Now if you want to talk asstral projectiles, I can share some stories!

Correction: Drug use for the purpose of thinking you’re astral travelling is common enough.

No, they weren’t part of the instructions. But, unlike other substances they were legal to consume and cheap for poor college students.

English is not my first language, but let’s see here…

The first definition for “purpose” over at Thefreedictionary.com is “the object toward which one strives or for which something exists; an aim or a goal.”

In other words, when folks like Paschal Beverly Randolph and the like took drugs, they did so with the aim, or goal, of achieving an astral projection. That is what they were striving for. That was the purpose.

Whether any of them ever achieved anything more than drug-fueled hallucinations is a question of faith. You can’t prove it, and you can’t disprove it.

For the record here, I personally do NOT believe they achieved anything more than drug-fueled hallucinations, but I realize I can’t prove that anymore than I can prove, or disprove, the existence of God.

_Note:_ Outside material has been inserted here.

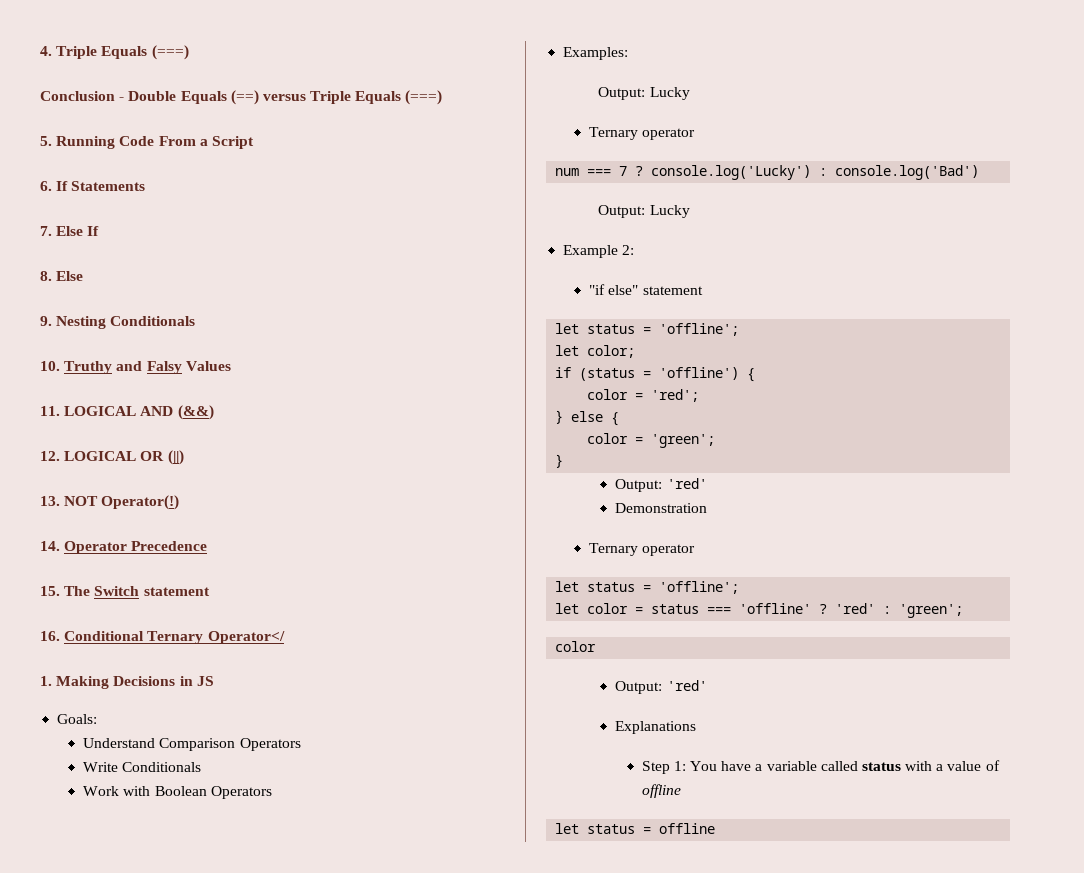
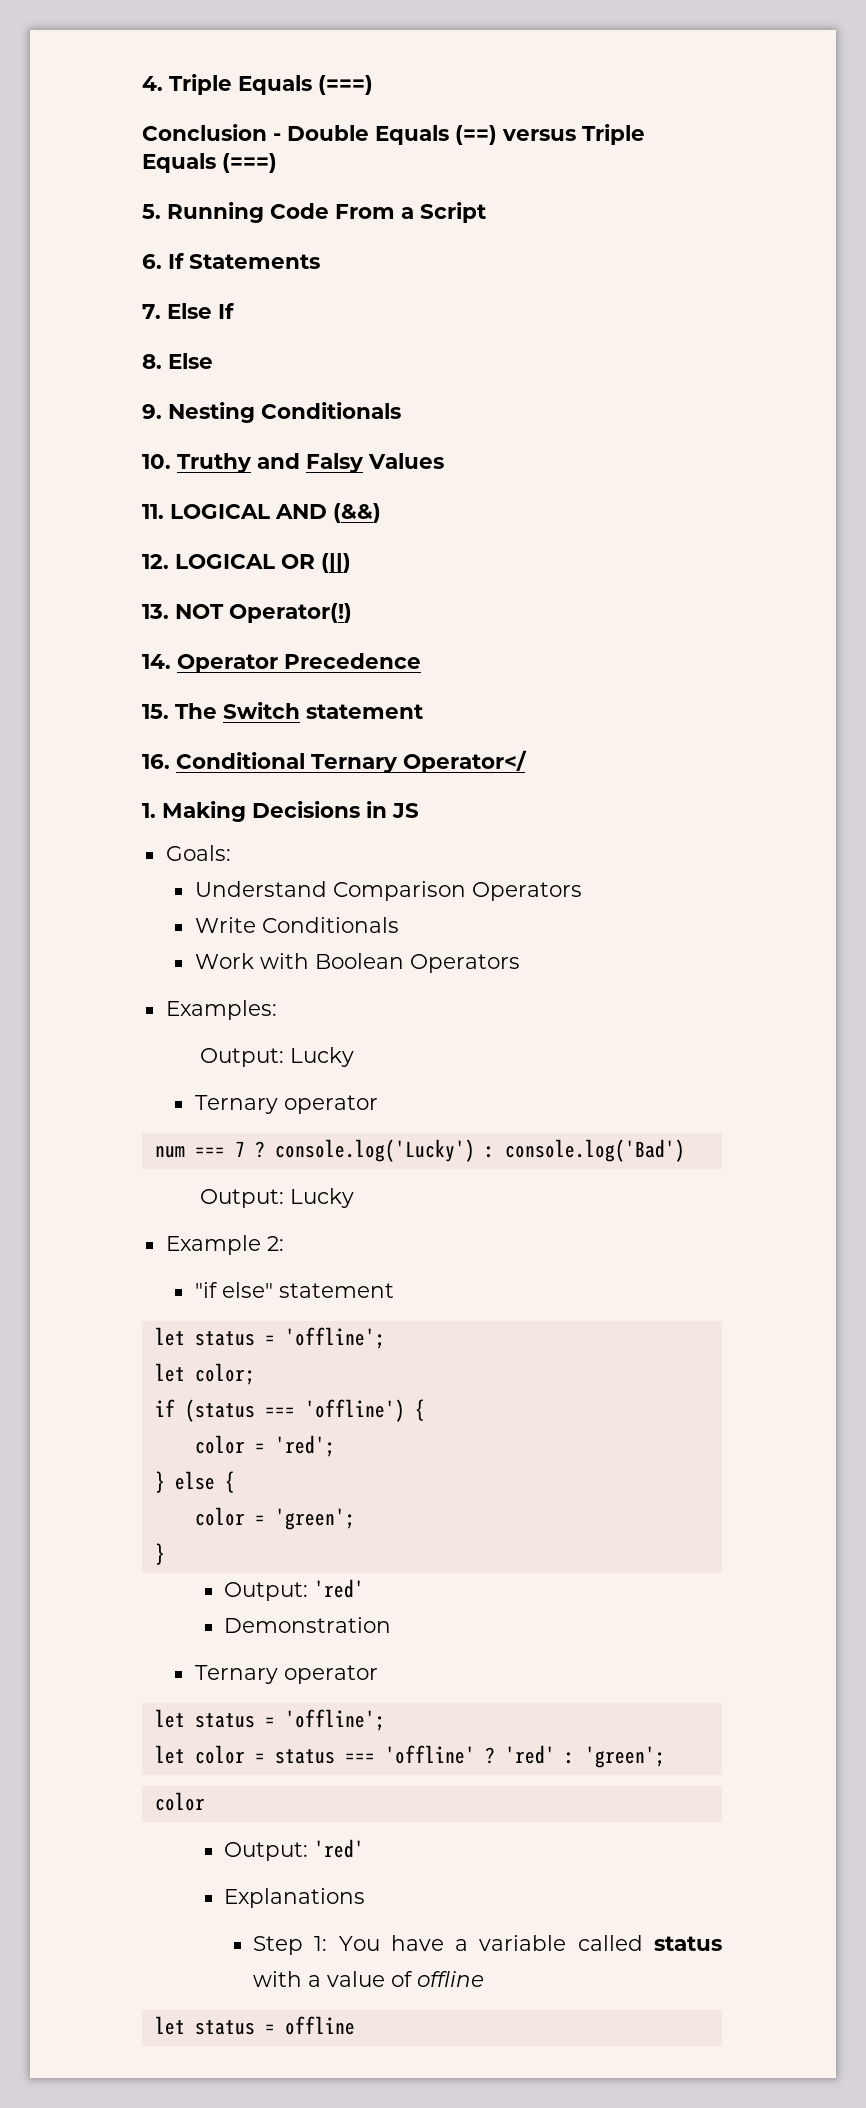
- if (status = 'offline') {
+ if (status === 'offline') {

No, but there’s a monster at the end of this book.

You could prove it – you could project yourself to see something that you couldn’t see from your body’s position. That is, have someone hold up a card or something across town, project over there, report what the card is. Do that with, say, 100% accuracy, and you’ve probably proven it (or the guy holding up the card is in on it – I’ll hold it for you).

The reason I say 100% is that I can get pretty close to 100% accuracy in identifying a playing card held up so I can see it clearly.

I’m talking about those who claimed to have accessed (and/or genuinely believed themselves to have accessed) another plane of existence, i.e. “the astral plane”, and there mingled with angels and spirits and elementals and whatnot. I mentioned Randolph - he’s one of them.

As for traveling in spirit within this world, you’re absolutely right, of course.

Well, naturally. If their astral form had been consumed by a soul devouring eldritch horror they wouldn’t wake up to report it, now would they?!